(Records drawn from a dataset)
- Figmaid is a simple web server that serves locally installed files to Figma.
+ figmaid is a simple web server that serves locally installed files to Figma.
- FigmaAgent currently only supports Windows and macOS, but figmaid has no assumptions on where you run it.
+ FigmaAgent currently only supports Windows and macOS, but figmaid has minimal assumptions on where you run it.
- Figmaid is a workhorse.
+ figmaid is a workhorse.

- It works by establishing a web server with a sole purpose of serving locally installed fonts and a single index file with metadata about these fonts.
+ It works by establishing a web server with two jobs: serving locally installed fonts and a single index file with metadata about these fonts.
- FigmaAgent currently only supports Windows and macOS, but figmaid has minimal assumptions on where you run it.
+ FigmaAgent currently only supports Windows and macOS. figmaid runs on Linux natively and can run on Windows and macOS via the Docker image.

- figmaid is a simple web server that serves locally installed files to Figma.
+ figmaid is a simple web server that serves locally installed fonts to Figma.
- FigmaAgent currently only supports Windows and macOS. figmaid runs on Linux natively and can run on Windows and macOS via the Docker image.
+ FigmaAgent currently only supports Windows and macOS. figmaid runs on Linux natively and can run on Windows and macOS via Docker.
--
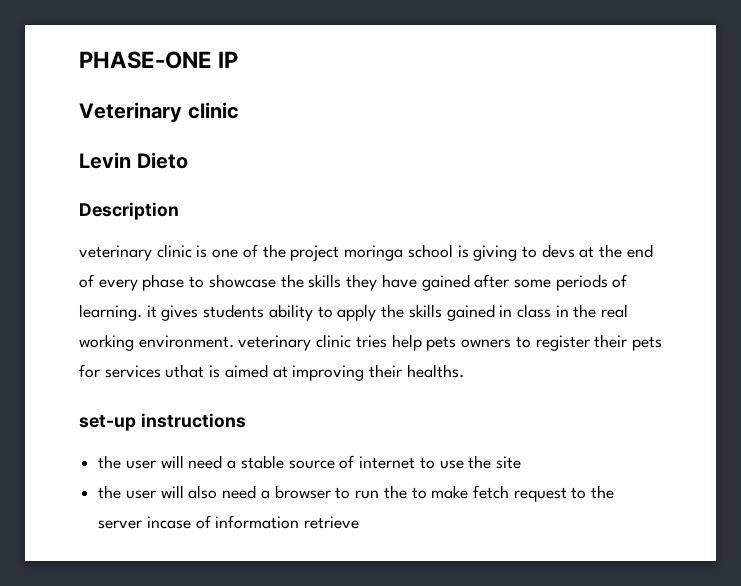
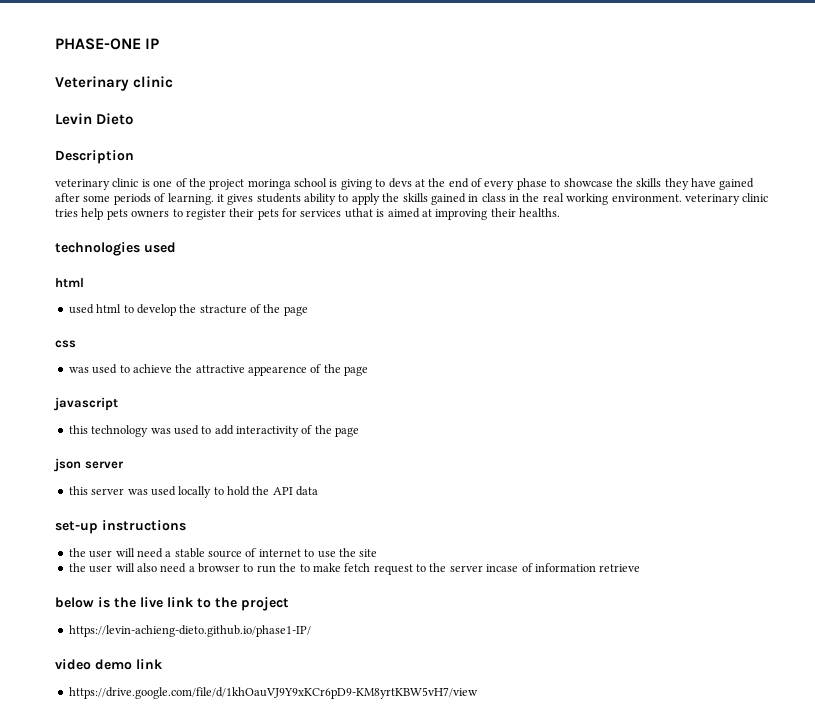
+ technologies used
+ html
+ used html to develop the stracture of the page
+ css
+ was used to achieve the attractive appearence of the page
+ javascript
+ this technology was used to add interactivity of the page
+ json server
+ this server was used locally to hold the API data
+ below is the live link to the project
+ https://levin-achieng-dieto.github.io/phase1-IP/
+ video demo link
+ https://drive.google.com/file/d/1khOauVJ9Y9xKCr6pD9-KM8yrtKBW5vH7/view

EXERCISE PROMPT: Each line above that includes "serves" should be shown.

REPLY TO THE EXERCISE:
- Figmaid is a simple web server that serves locally installed files to Figma.
+ figmaid is a simple web server that serves locally installed files to Figma.
- figmaid is a simple web server that serves locally installed files to Figma.
+ figmaid is a simple web server that serves locally installed fonts to Figma.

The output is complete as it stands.